This push and pull motion towards and away from Israel-Palestine, and from Akerman, is made explicit in the title of the show. Là means different things for different people and speaks to the pluralism of language: in French, it means there and refers to Akerman’s 2006 film Là-Bas, which means over there, and was made from inside a rented apartment one hot summer in Tel Aviv, blinds serrating the frames and images of ordinary seaside life. Men and women drink tea on their terraces and balconies, children play in the street, all marking the geographical distance between Akerman in Israel and her mother back in Europe. In Arabic, the sound lah means no. Within the context of Foighel Brutmann and Efrat’s work, it speaks to and of the land long inhabited by Palestinians and Indigenous Bedouins who refuse, despite displacement, to give up on their culture or sense of belonging. In Hebrew, the sound lah means for her, and returns the work to a sort of ode to Akerman, but also to the dialectics of land as something gendered female: fecund, but also pillaged, nurtured and nurturing. The pluralism of the title, like the works themselves, feels closer to a collective lament than an elegy: mourning the living as well as the dead, drawing on the material objects, the landscape and ephemera beyond the body: the heightened sound of the road and wind, the weeds whispering their own language over the wind and the fibrous sack of the camels and the rope around their legs.
In the penultimate room of the exhibition, we come closer still to a collective lament.
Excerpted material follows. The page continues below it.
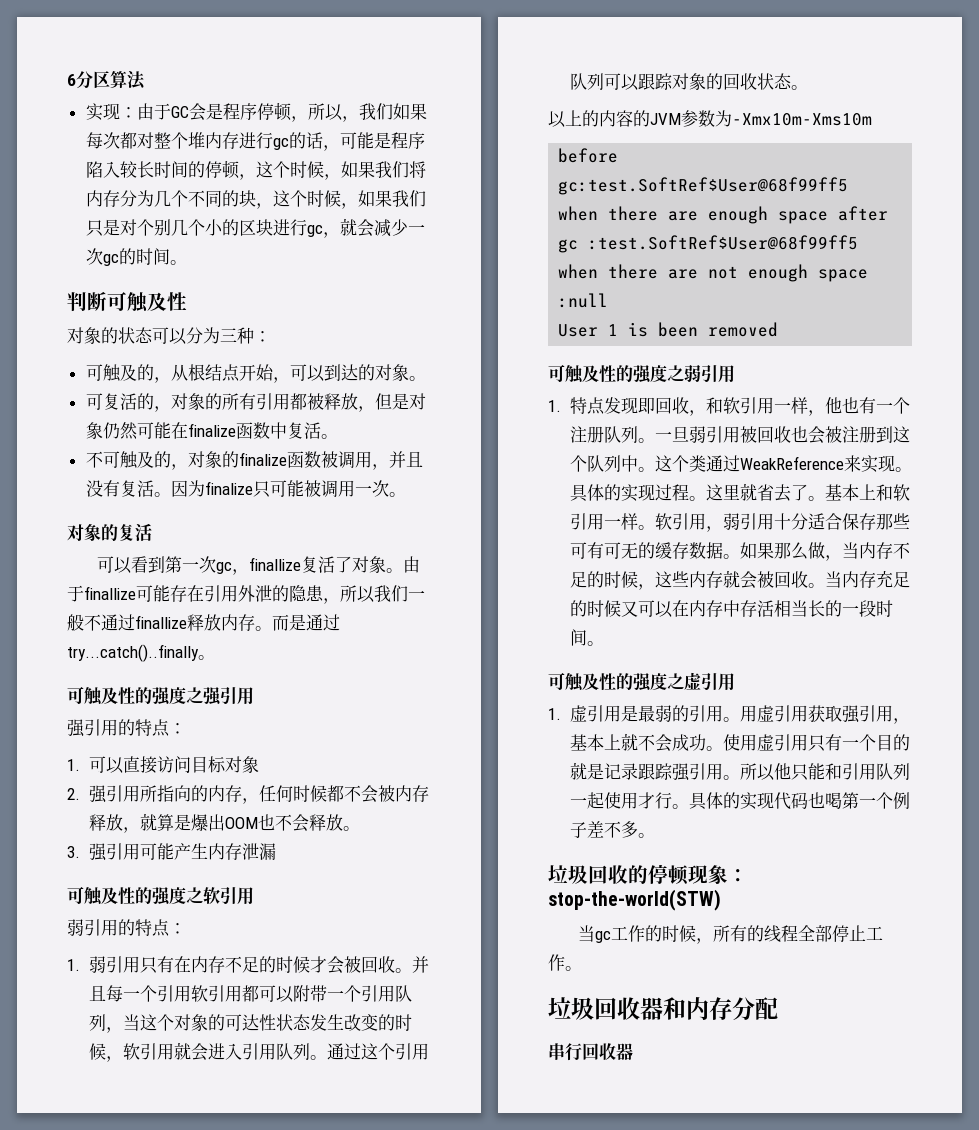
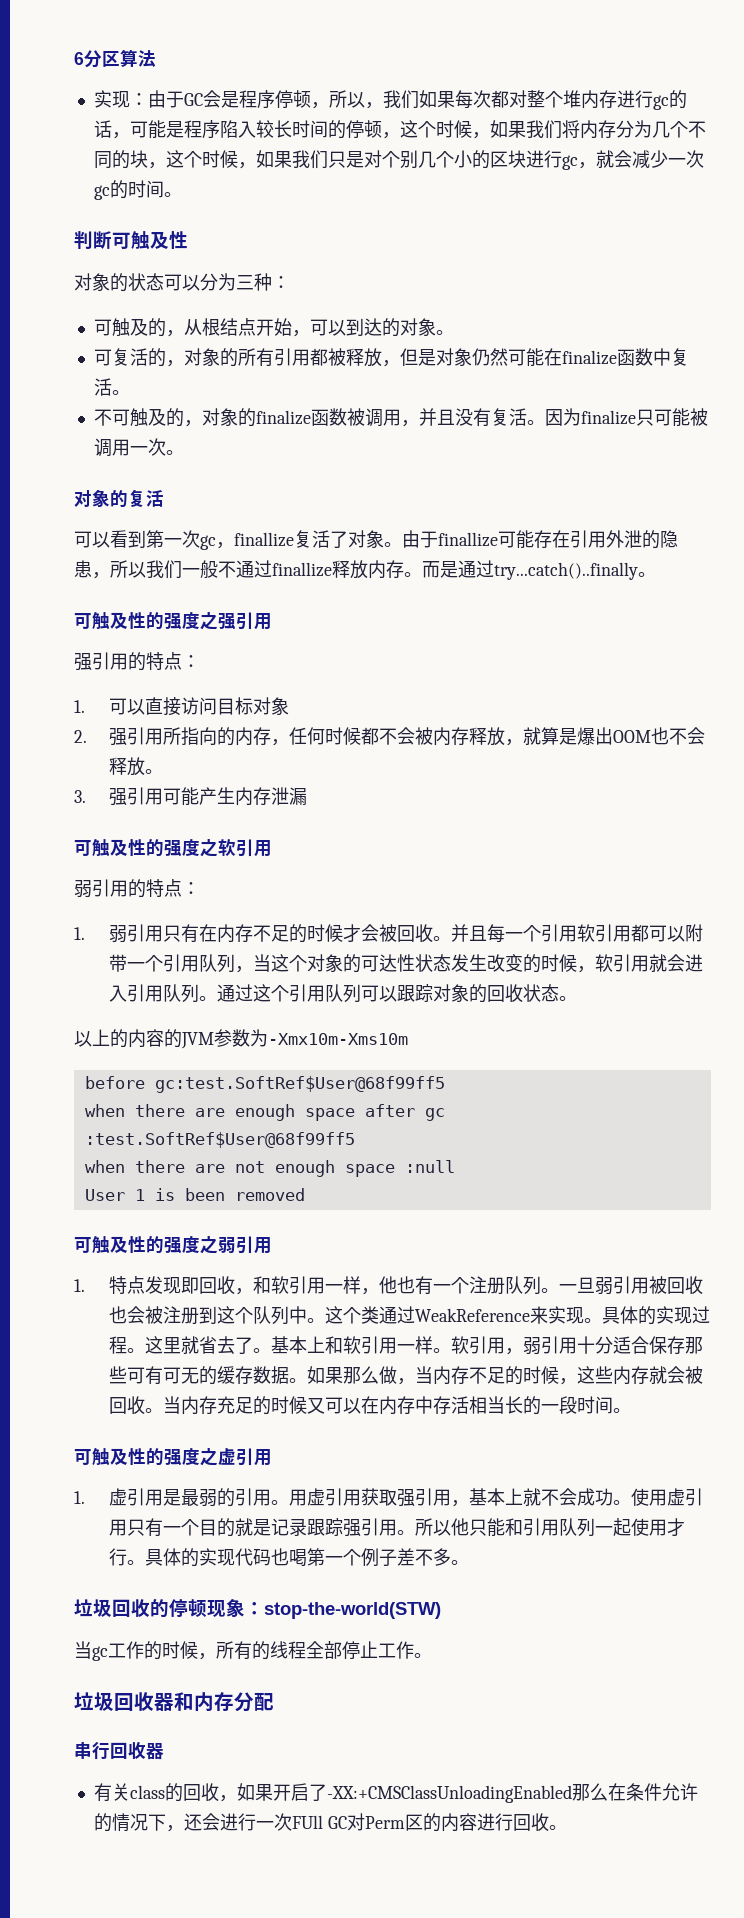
+ 有关class的回收，如果开启了-XX:+CMSClassUnloadingEnabled那么在条件允许的情况下，还会进行一次FUll GC对Perm区的内容进行回收。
The space is dark and vast, cut and spliced by 11 films on smaller freestanding latex screens, each one accompanied by a 16mm projector playing short films of the Negev-Naqab desert while the note “la” (A, around 440hz) – ordinarily used to tune an orchestra and sung here by musician friends of the artists – plays from each projector creating a polyphonic and discordant sound that responds to the auditory dimension of Akerman’s work but also to the visual looping and echoes in the films: the same footage appears and then reappears in different formats, on different screens and in different rooms of the exhibition, and we become complicit in shaping them as memories: of the pup-less bitch, the windblown tree, the saline Dead Sea watermarks. As fallible and transient humans, we move between and around and sometimes in front of those projectors, disrupting the tunnels of light and images, blinded by the brightness and implicated as viewers in the landscape, and in settler-colonial narratives. After a while, all the screens go blank and visitors are plunged into darkness. The disorientation demands something of us again – to take heed or action in revisiting those narratives. Because, of course, the desert is not, as the Israeli officer in Adania Shibli’s novel Minor Detail (2017) declares, “barren”, nor empty, but animate and shaped by its inhabitants: flocks of white birds glittering against the blue desert sky, the living, the dead and the displaced. For Foighel Brutmann and Efrat, the desert does not operate as counter-imagery, or the counter-imaginary, but is the subject at hand, suffering the continuous and daily erasure of its culture.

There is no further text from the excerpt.